Try it: The job is to find each line in the entries holding the string "nowrap" and copy that line.

(Source data Opens)

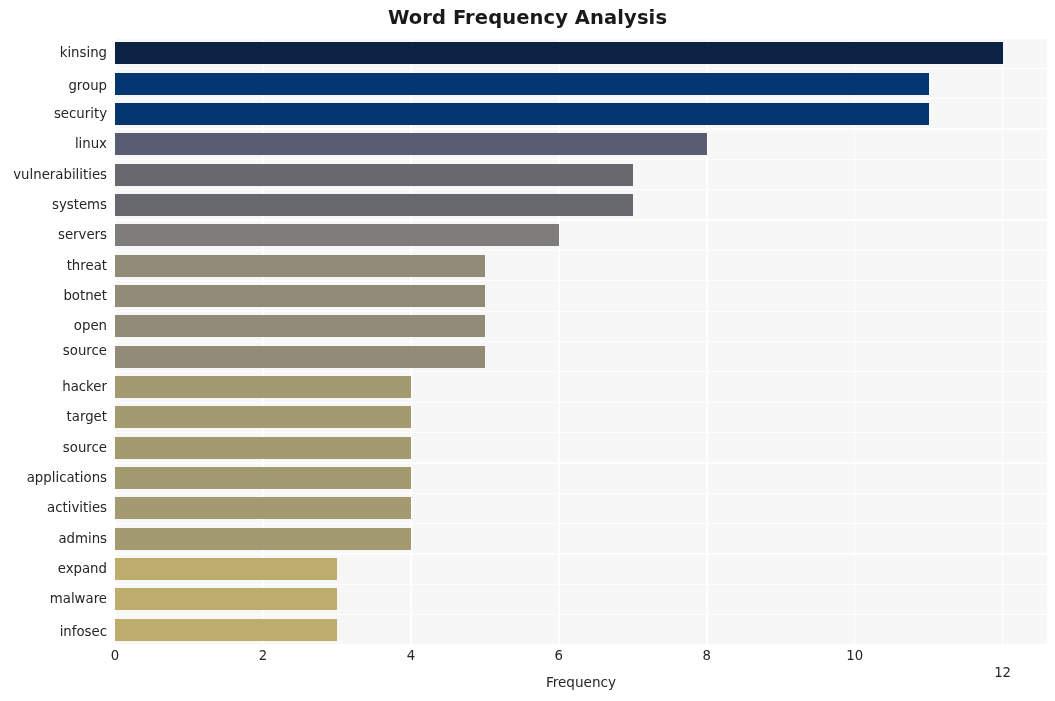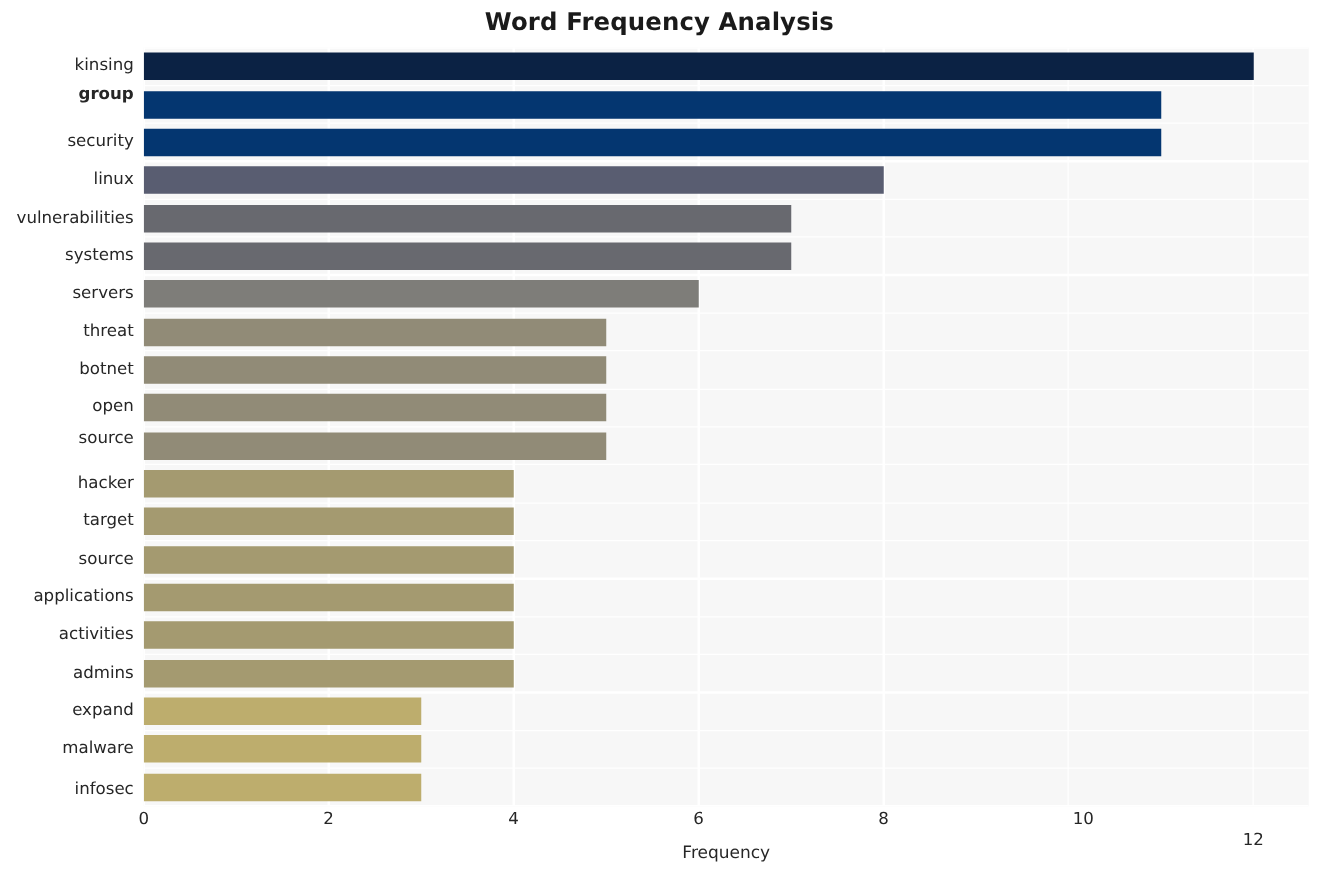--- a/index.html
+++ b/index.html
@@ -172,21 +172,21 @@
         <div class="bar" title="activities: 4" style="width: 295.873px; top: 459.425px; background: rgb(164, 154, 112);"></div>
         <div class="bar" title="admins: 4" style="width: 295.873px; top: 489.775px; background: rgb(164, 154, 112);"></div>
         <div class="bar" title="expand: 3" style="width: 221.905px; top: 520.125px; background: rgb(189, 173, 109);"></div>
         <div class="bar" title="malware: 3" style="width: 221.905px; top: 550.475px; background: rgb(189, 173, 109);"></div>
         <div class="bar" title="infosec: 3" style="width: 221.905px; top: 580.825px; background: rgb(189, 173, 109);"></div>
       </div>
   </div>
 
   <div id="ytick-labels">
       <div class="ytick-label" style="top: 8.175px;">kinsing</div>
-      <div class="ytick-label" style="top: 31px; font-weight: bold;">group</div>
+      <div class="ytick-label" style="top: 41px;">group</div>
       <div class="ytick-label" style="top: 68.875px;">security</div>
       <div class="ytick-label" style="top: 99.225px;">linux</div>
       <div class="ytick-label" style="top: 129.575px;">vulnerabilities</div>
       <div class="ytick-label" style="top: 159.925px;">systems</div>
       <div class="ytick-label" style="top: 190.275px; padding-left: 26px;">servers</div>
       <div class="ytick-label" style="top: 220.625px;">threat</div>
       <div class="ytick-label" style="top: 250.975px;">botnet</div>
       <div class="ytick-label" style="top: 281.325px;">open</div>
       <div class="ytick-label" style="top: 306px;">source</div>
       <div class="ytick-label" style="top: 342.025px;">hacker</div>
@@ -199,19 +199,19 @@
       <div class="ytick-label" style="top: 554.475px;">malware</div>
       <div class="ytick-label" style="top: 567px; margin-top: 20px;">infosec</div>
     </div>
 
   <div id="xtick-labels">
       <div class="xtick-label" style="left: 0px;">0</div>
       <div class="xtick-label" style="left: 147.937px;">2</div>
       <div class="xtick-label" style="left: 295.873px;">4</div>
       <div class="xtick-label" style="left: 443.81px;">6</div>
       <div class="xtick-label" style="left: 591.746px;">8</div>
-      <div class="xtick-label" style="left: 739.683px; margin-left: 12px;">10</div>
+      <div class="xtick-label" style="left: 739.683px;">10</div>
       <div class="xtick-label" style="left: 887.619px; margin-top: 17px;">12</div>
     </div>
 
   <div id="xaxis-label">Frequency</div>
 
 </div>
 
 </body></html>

(Source data Closes)
(Source data Opens)

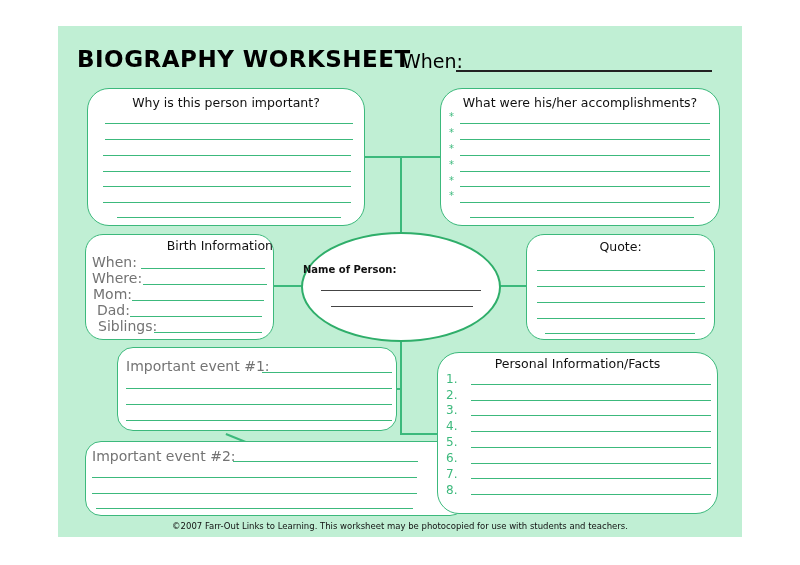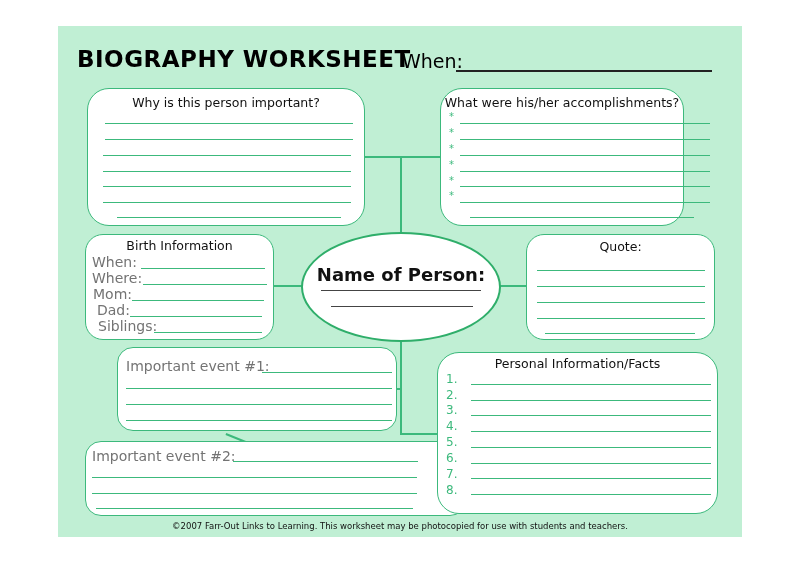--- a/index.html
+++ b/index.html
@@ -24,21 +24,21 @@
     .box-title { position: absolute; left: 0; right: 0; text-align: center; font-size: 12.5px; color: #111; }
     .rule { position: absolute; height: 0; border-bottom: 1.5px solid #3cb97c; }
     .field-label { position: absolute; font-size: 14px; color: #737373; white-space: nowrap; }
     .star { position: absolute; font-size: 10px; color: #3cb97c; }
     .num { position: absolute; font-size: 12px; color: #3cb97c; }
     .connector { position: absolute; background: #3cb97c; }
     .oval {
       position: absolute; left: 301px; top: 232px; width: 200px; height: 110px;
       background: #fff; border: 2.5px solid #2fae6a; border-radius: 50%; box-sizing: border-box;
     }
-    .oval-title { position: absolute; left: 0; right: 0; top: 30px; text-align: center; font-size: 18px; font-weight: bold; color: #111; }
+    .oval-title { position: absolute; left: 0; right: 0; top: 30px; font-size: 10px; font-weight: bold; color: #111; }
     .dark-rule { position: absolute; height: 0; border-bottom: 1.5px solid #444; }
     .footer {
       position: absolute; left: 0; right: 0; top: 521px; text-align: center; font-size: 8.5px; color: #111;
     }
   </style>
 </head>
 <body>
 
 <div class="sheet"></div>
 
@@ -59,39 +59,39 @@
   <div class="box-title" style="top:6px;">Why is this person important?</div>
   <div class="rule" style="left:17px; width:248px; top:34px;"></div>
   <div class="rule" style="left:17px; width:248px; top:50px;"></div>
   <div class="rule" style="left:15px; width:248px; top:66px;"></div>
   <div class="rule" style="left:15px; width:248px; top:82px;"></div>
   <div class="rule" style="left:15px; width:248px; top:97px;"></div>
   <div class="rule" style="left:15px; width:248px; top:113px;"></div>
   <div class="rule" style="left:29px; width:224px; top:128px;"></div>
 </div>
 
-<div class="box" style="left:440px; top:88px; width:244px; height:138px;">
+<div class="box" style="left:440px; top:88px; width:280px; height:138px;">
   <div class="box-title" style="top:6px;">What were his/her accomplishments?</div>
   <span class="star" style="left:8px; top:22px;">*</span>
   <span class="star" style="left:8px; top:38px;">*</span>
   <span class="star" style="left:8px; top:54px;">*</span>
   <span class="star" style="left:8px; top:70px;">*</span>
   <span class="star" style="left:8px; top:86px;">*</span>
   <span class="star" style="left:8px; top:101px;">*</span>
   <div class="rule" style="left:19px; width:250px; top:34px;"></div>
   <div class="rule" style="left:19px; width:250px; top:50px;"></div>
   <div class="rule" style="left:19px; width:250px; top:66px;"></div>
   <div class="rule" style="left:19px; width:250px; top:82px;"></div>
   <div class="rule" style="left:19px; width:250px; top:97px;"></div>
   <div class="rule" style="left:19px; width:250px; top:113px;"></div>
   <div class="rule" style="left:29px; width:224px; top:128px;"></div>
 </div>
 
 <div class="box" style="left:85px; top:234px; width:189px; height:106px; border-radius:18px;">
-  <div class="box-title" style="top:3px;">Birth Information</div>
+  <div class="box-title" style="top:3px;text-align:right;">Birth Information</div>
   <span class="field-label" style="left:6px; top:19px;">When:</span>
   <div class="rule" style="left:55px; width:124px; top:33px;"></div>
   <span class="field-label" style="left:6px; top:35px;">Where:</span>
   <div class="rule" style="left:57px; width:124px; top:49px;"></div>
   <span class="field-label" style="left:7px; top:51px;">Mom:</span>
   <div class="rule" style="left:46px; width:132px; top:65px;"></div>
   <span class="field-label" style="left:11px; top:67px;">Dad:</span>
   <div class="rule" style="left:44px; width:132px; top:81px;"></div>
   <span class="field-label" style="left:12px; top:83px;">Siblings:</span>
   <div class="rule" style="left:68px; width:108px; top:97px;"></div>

(Source data Closes)
(Source data Opens)

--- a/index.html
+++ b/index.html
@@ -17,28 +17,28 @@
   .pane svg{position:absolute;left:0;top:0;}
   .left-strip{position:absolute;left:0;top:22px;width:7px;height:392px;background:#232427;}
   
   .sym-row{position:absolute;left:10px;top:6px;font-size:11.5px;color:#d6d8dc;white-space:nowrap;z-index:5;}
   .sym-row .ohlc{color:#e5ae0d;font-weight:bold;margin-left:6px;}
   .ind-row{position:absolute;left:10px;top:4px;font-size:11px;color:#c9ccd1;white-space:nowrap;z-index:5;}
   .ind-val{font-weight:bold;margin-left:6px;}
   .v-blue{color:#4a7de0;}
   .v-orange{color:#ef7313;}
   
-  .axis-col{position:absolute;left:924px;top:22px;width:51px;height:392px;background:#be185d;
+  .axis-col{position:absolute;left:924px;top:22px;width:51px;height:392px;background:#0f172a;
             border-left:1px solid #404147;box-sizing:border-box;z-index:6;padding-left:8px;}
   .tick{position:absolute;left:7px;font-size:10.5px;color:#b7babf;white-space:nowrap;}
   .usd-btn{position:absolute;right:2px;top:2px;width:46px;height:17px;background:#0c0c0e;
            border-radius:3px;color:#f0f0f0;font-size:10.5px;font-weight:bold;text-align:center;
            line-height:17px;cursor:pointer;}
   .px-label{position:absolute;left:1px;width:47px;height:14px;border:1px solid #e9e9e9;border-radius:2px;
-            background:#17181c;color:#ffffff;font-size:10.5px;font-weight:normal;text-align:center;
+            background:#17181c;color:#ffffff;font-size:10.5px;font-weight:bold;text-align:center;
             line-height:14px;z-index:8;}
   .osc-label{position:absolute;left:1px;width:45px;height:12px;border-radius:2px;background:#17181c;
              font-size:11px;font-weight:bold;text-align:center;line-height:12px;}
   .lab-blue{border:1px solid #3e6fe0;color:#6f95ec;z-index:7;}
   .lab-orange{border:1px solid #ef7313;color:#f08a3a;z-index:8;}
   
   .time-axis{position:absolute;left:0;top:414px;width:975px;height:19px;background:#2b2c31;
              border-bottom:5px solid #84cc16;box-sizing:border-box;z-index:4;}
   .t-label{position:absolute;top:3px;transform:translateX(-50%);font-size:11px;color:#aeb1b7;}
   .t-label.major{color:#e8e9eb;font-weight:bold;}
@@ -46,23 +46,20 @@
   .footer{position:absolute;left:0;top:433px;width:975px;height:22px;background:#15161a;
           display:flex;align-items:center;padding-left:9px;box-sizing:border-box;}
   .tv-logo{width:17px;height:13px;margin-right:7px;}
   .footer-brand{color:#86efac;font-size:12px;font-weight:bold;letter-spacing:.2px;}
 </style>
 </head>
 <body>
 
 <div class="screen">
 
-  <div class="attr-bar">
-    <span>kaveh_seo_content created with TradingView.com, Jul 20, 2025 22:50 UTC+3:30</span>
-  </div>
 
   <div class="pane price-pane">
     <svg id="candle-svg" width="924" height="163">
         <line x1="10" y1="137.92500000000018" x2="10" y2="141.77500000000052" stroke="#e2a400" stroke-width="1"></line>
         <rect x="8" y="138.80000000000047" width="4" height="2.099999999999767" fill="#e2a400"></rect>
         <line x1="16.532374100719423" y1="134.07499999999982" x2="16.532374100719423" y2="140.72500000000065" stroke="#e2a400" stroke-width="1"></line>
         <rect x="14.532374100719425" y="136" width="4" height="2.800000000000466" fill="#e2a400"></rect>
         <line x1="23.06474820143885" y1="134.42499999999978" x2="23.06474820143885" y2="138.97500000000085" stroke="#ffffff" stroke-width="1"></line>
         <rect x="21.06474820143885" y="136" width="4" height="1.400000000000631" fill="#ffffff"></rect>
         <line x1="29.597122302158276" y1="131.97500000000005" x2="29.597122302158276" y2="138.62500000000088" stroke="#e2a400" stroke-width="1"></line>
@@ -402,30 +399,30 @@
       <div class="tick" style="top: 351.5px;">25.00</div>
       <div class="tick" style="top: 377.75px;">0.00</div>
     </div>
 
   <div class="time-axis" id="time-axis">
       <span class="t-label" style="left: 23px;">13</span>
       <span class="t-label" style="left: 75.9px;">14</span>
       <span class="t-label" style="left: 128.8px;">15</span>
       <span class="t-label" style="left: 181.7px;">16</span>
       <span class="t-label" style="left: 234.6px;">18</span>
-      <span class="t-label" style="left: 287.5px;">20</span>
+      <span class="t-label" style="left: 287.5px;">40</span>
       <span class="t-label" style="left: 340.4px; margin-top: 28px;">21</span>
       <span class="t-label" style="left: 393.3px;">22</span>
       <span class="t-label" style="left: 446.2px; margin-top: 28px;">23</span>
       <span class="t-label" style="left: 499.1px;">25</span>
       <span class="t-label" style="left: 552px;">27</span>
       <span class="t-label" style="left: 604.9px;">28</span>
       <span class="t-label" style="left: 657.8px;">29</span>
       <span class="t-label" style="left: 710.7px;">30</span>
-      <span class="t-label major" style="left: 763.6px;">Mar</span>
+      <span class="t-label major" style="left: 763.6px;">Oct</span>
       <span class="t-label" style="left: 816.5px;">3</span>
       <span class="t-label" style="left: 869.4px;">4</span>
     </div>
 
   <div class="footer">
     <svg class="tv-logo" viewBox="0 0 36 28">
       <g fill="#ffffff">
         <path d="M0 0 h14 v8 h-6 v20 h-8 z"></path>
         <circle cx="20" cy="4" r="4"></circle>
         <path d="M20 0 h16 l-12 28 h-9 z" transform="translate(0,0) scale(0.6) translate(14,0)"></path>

(Source data Closes)

Response below:
     .field-label { position: absolute; font-size: 14px; color: #737373; white-space: nowrap; }
   .sym-row{position:absolute;left:10px;top:6px;font-size:11.5px;color:#d6d8dc;white-space:nowrap;z-index:5;}
   .ind-row{position:absolute;left:10px;top:4px;font-size:11px;color:#c9ccd1;white-space:nowrap;z-index:5;}
   .tick{position:absolute;left:7px;font-size:10.5px;color:#b7babf;white-space:nowrap;}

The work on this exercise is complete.